11 Lingering Data Quality Issues
Data quality isn’t a new concept, though its importance has continued to grow with big data, analytics and AI. Without good data quality, analytics and AI are not reliable.
“The traditional issues around data quality are still the kind of issues we see today,” says Felix Van de Maele, CEO of data intelligence company Collibra. “If you think about completeness, accuracy, consistency, validity, uniqueness, and integrity, they’re very much the same data quality dimensions that companies struggle with to this day.”
So, why are companies still struggling with data quality? Because it’s still not getting the attention it deserves. For one thing, it’s not as sexy as analytics or AI.
“Data quality has never been more critical, particularly in the realm of artificial intelligence and analytics,” says Laura McElhinney, chief data officer at product-focused consultancy MadTech, in an email interview. “[T]he quality of the data directly impacts the accuracy and efficacy of AI outputs, whether we are discussing generative models or traditional machine learning systems. Data quality [also] forms the bedrock of effective analytics, reporting, and business decision-making. Without it, analytical insights are compromised, potentially leading to misguided strategies and decisions based on erroneous information. Therefore, ensuring high data quality is not just a technical requirement but a strategic imperative.”
The following are some of the most common data quality challenges that persist in enterprises.
1. Unstructured data
There’s a lot of talk about data quality as it relates to unstructured data, because there’s so much of it and organizations want to use it for AI. There are concerns about the quality of that data, its currency, redundancy, and the fact that people are cutting and pasting it from one system to another. Meanwhile, personally identifiable information (PII) and sensitive company data may be in places it shouldn’t be according to Jack Berkowitz, chief data officer at data intelligence platform provider Securiti AI. “[O]ne of the things about the data lakes was, well, we’ll just dump it in there. We’ll figure it out later,” says Berkowitz. “Here, you need to you need to have those business cases or those use cases decently defined that you’re going to try to do. Especially seek out and start incrementally getting your unstructured data organized. There’s just too much of it to just say, well, we’re going to do everything. So, prioritizing some of these use cases, and just attacking it that way.”
2. Data entry
Humans are the root cause of data quality issues, and there are few better examples than in the healthcare industry in which information recorded on paper is manually entered into systems.

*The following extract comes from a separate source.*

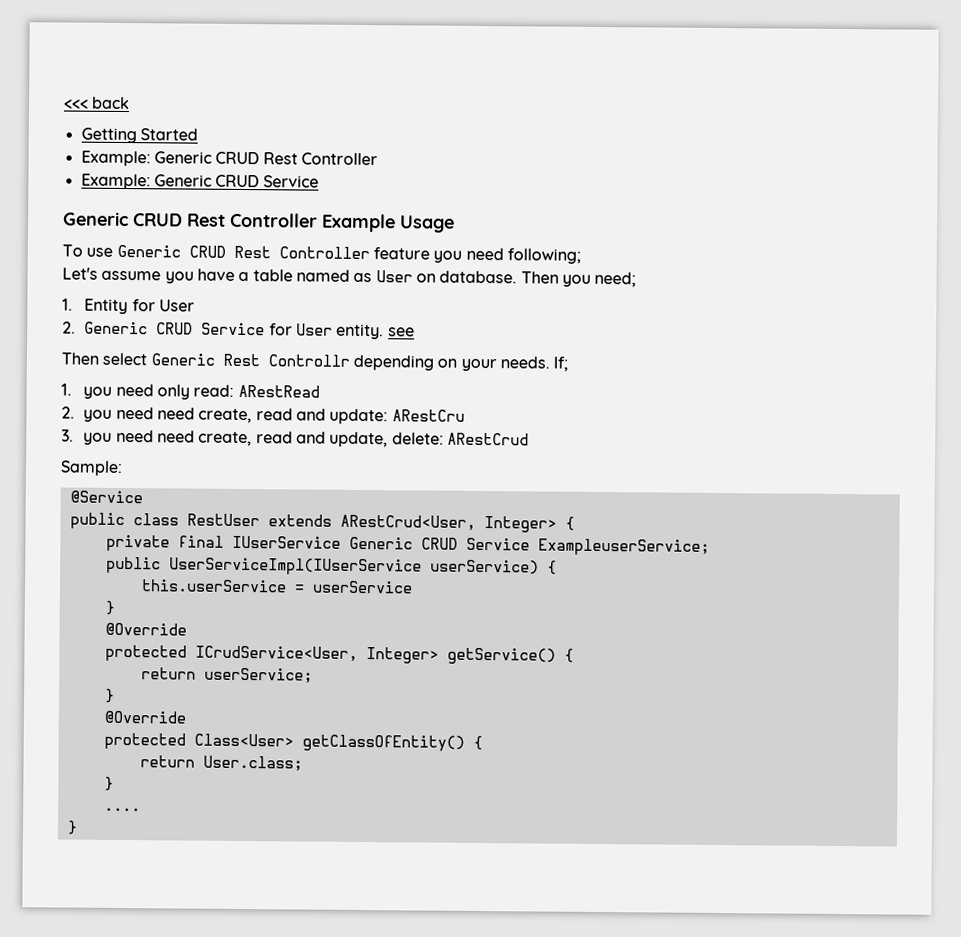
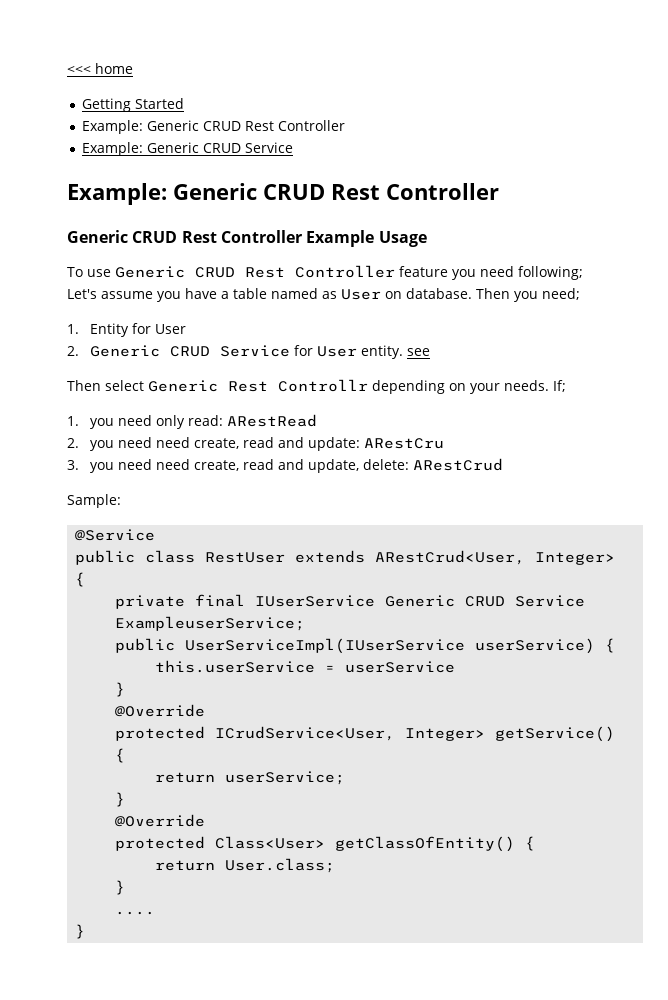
[92,96,131,110] back -> [95,63,133,74] home
(319, 181) none -> [67,183,499,205] // Example: Generic CRUD Rest Controller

“Doctors’ offices, the physician, the nurses, the billing folks are taking your insurance care and typing things in [when] submitting bills,” says Ryan Leurck, co-founder, chief analytics officer at healthcare technology and data analytics company Kythera Labs. “The data quality in those electronic data systems is focused on the aspects that are the most important for ensuring that a payment happens, for example. They’re not going to mess up the dollars and cents, but there are 80 other fields. You might take for granted that a lot of the data on a claim is accurate, when it might be that no one ever looked at it.”
3. Readily available data
There is more data available today than ever, within organizations, on the internet, and elsewhere. Collecting that data is also easier than ever without proper labeling, cleaning, or adding context. Training AI models on such data could lead to erroneous results.
“Data without knowledge is like ingredients without cooking instruments or appliances. Sure, you could still mix all the ingredients together, but you’ll likely have a very unpleasant meal,” says Huda Nassar, senior computer scientist at AI coprocessor for cloud platforms and language models provider RelationalAI, in an email interview. “I believe the best way for organizations to produce good quality results is to introduce a knowledge layer that can help build the connections between their data. Additionally, knowledge that includes constraints on the data as part of a data cleaning process can be extra helpful.”
4. Failing to prioritize data quality
Organizations need to put data quality first and AI second. Without dignifying this sequence, leaders fall into fear of missing out (FOMO) in attempts to grasp AI-driven cures to either competitive or budget pressures, and they jump straight into AI adoption before conducting any sort of honest self-assessment as to the health and readiness of their data estate, according to Ricardo Madan, senior vice president at global technology, business and talent solutions provider TEKsystems.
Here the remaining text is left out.